A GraphQL validator visitor, run before the request hits the telemetry layer:

function getSensitiveVariables(schema, document) {
  const sensitiveVariables = [];
  require("graphql").validate(schema, document, [
    (context) => ({
      Variable(node) {
        const isSensitive = context
          .getArgument()
          ?.astNode?.directives?.some(
            (d) => d.name.value === "sensitive"
          );
        if (isSensitive) sensitiveVariables.push(node.name.value);
      },
    }),
  ]);
  return sensitiveVariables;
}

The returned variable-name set plugs into the logging middleware (redact matching keys in structured logs) and the tracing middleware (drop matching keys from span attributes).
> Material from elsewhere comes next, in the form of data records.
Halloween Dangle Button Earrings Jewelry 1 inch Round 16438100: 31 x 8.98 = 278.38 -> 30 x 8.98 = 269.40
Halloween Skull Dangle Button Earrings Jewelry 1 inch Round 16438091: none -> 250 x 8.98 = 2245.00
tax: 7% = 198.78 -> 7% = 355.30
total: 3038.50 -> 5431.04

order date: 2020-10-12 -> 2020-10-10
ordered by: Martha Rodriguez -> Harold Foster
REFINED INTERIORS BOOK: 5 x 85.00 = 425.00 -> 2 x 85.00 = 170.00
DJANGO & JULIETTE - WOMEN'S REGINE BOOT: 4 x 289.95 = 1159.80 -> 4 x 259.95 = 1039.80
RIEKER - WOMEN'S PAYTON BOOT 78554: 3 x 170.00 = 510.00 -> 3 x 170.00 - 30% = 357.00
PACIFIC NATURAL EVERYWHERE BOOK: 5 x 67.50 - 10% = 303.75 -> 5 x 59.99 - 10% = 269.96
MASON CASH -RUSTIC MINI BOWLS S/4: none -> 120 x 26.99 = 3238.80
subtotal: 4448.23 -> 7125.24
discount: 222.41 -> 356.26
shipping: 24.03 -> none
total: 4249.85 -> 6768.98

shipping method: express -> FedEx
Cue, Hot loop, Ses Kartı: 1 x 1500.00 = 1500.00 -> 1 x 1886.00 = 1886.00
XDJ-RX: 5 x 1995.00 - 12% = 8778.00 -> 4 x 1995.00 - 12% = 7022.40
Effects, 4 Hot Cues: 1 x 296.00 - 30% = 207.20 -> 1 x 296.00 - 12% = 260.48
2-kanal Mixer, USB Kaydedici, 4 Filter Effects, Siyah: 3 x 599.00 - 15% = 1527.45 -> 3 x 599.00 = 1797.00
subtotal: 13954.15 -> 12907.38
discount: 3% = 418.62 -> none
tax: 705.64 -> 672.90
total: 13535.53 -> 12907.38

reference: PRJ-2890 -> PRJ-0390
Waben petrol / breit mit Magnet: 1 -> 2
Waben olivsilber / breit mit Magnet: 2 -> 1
Why the directive + linter pair is load-bearing

  • Directive alone is a marker, not a gate. A sensitive argument without @sensitive continues to leak until someone notices.
  • Linter alone is a blunt instrument. A keyword match on field names hits false positives (contactEmail used as an internal ID, not a PII value) and misses false-negative-shaped names (contactInfo.primary).
  • Together they form a policy gate. The linter creates the forcing function that makes the directive universal; the directive carries the precise machine-readable mark that the observability layer acts on.

Trade-offs

  • Argument-scope, not field-scope. Zalando's directive is on ARGUMENT_DEFINITION; it targets client-supplied variables. Response-side field redaction (e.g. Customer.email returned in a query response) needs a separate mechanism — schema-directive on FIELD_DEFINITION with response-wrapping, or trace/log sampling at lower rates for specific response classes.
  • Linter keyword list is bootstrap-then-tune. New PII blind spots (residencyDocument, ibanSecondary) will not match the initial list; the list must evolve with the schema. Treat it as a living policy, not a frozen rule set.
  • Does not replace data-classification cataloguing. A formal PII taxonomy (per-field data-sensitivity annotations fed from a central master-data system) is a strictly stronger mechanism for large organisations; directive-based redaction is the lightweight complement.